Perel even makes the claim that working on the partnership took his company to “breaking point”. The Obox boss says that launching QikCommerce meant that he and his brother found themselves in a “deep and dark abyss of ridiculous deadlines and one-up-manship”.
Speaking to Ventureburn, however, Perel adopted a more conciliatory tone: “Even though it was an experience which ended badly, the people involved still tried their best,” he says, adding that “there were no hard feelings when we left and it definitely wasn’t a walk out”.
Perel couldn’t reveal whether the startup had been bought out of the joint venture, saying that “Obox had delivered on its side of the agreement and simply wanted to refocus on themes again”.
QikCommerce is still up and running, although Perel says it has taken a slightly different turn since he and his team left. Its blog hasn’t been updated since the service went live in March, and the Twitter account has been dormant since April.
Ventureburn asked MIH Internet boss Bill Paladino for comment, but received no response at the time of publishing.
Advice to entrepreneurs
Perel imparts some words of wisdom for entrepreneurs, saying this was a lesson about drifting away from their core business.
“What we had on our hands was a disaster of sorts,” says Perel. “What was once an incredibly stable business, growing at 100% p.a. was now dormant and completely leaderless”.

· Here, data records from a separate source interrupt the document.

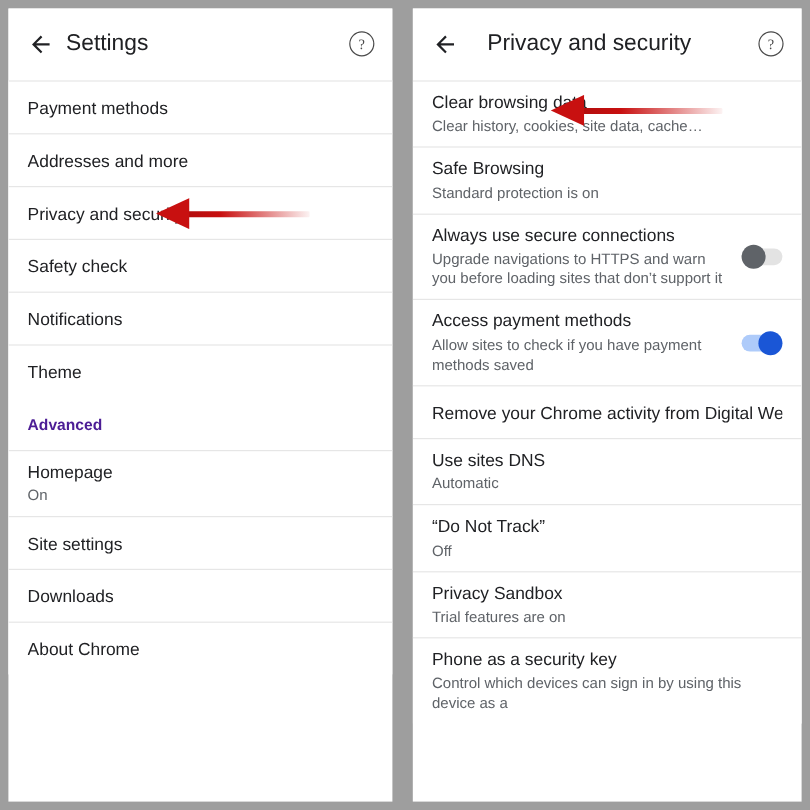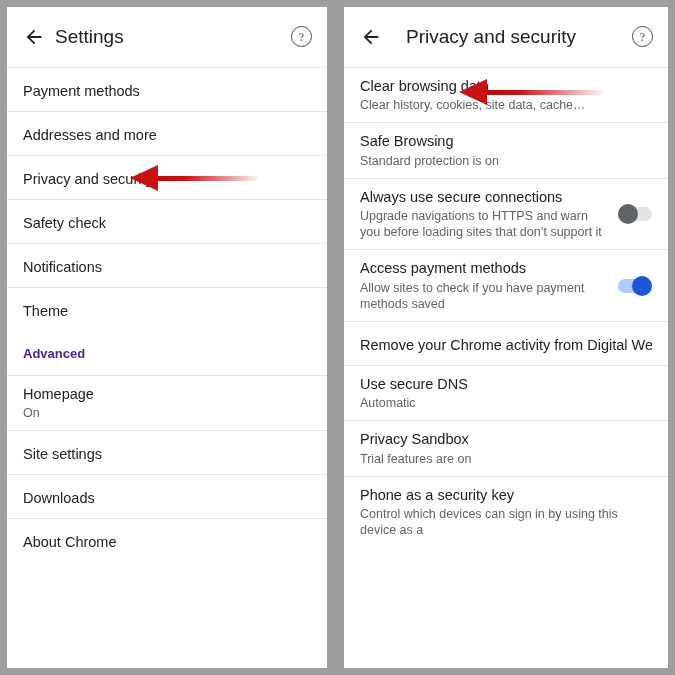--- a/index.html
+++ b/index.html
@@ -222,22 +222,28 @@
             <div class="knob"></div>
           </div>
         </div>
         <div class="row one">
           <div class="txtwrap">
             <div class="rtitle">Remove your Chrome activity from Digital Wellbeing</div>
           </div>
         </div>
         <div class="row two">
           <div class="txtwrap">
-            <div class="rtitle">Use secure DNS</div>
+            <div class="rtitle">Use sites DNS</div>
             <div class="rsub">Automatic</div>
+          </div>
+        </div>
+        <div class="row two">
+          <div class="txtwrap">
+            <div class="rtitle">“Do Not Track”</div>
+            <div class="rsub">Off</div>
           </div>
         </div>
         <div class="row two">
           <div class="txtwrap">
             <div class="rtitle">Privacy Sandbox</div>
             <div class="rsub">Trial features are on</div>
           </div>
         </div>
         <div class="row two">
           <div class="txtwrap">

The biggest mistake, he says, was chasing “the pot of gold at the end of the rainbow when in fact we were building a gold mine back at base. You cannot give your core business 20% of your time while you pursue ventures which only have a 20% chance of succeeding.”
Speaking to Ventureburn, Perel maintains it was a good experience for the company:
“We learned more during the QikCommerce project than at any time in our careers. There are definitely things we would have done differently but overall the experience was invaluable. It gave us a thicker skin and a sharper eye. On top of that it also made us realise how to make better products, which has benefited Obox recently”.